Edit tracking data>
....

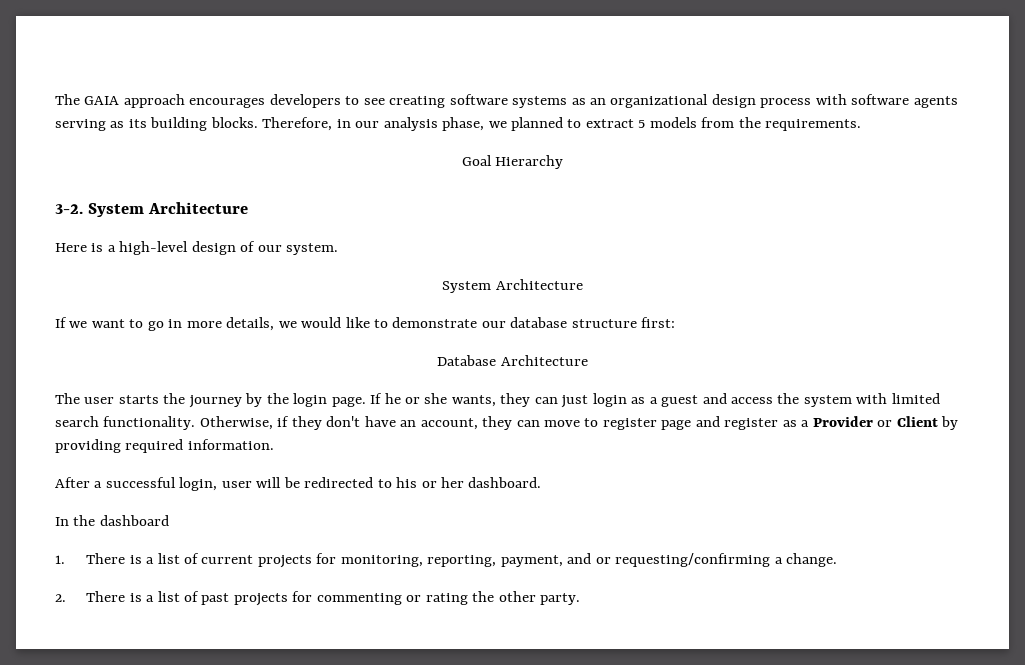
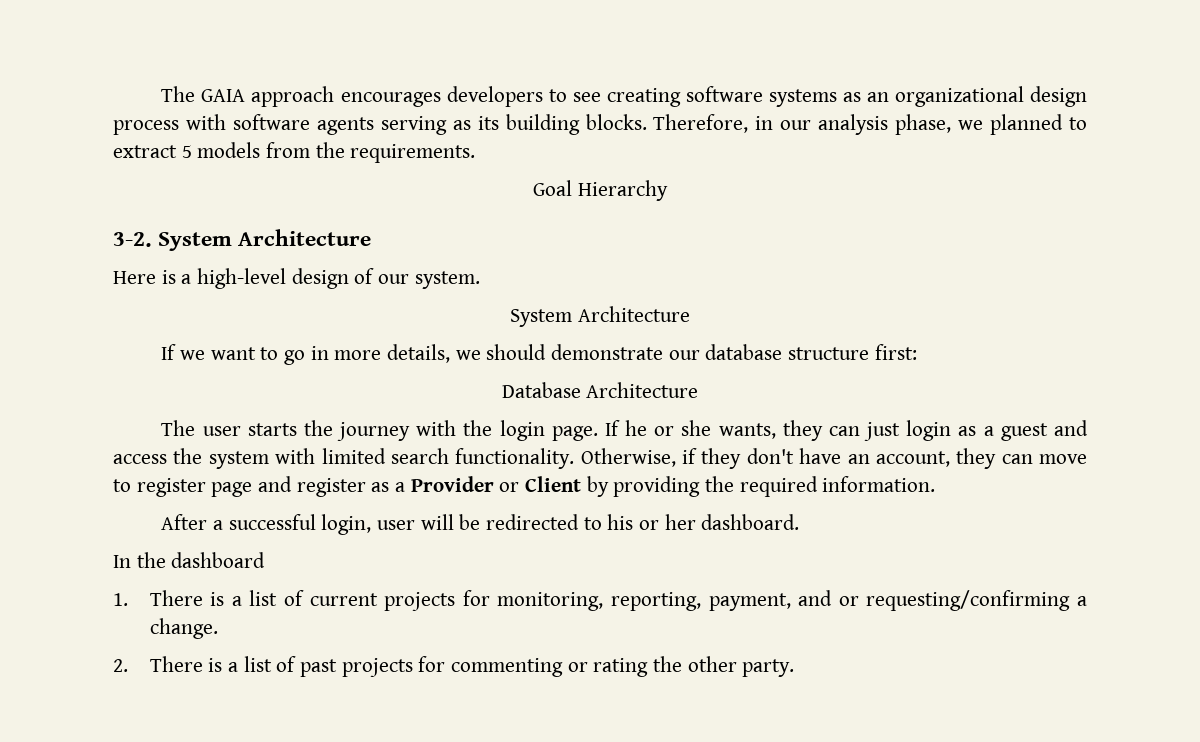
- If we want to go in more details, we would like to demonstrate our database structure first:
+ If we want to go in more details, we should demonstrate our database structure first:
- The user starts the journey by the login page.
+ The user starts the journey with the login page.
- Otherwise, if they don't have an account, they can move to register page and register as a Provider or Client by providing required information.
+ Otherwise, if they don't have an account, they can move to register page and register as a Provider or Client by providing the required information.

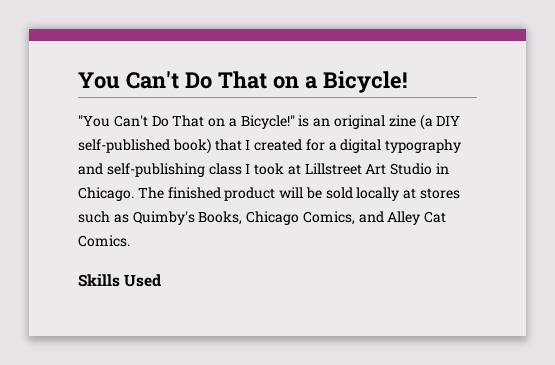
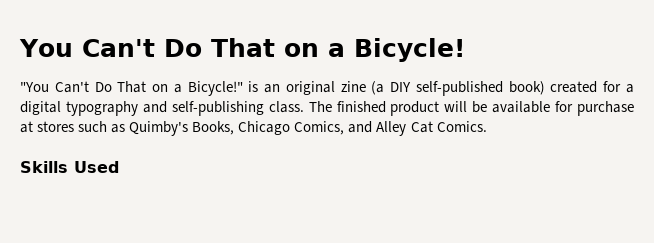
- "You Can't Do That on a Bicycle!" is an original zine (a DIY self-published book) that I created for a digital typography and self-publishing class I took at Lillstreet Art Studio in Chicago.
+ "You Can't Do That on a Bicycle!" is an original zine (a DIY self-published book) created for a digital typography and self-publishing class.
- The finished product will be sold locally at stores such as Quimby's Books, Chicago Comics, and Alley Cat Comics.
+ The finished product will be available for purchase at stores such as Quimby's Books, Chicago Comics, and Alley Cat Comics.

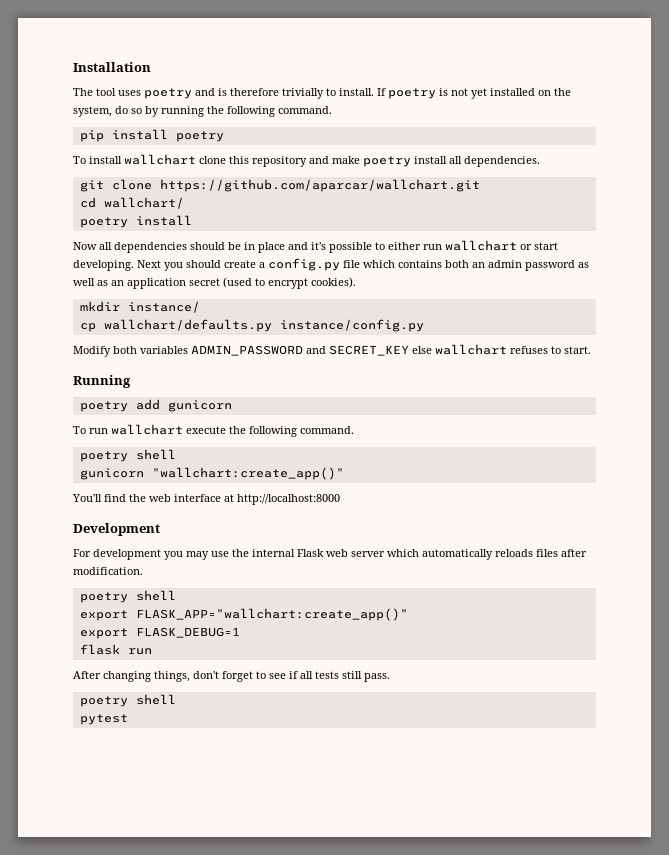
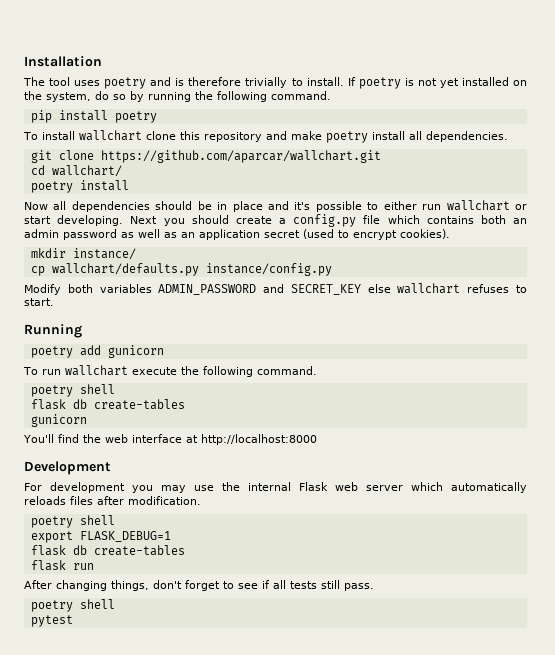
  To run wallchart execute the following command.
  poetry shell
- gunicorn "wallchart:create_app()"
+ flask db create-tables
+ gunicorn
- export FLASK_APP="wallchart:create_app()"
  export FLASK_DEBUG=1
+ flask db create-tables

....

Each entry needs to be retyped exactly; the pictures stay out.

Your response>
- If we want to go in more details, we would like to demonstrate our database structure first:
+ If we want to go in more details, we should demonstrate our database structure first:
- The user starts the journey by the login page.
+ The user starts the journey with the login page.
- Otherwise, if they don't have an account, they can move to register page and register as a Provider or Client by providing required information.
+ Otherwise, if they don't have an account, they can move to register page and register as a Provider or Client by providing the required information.

- "You Can't Do That on a Bicycle!" is an original zine (a DIY self-published book) that I created for a digital typography and self-publishing class I took at Lillstreet Art Studio in Chicago.
+ "You Can't Do That on a Bicycle!" is an original zine (a DIY self-published book) created for a digital typography and self-publishing class.
- The finished product will be sold locally at stores such as Quimby's Books, Chicago Comics, and Alley Cat Comics.
+ The finished product will be available for purchase at stores such as Quimby's Books, Chicago Comics, and Alley Cat Comics.

  To run wallchart execute the following command.
  poetry shell
- gunicorn "wallchart:create_app()"
+ flask db create-tables
+ gunicorn
- export FLASK_APP="wallchart:create_app()"
  export FLASK_DEBUG=1
+ flask db create-tables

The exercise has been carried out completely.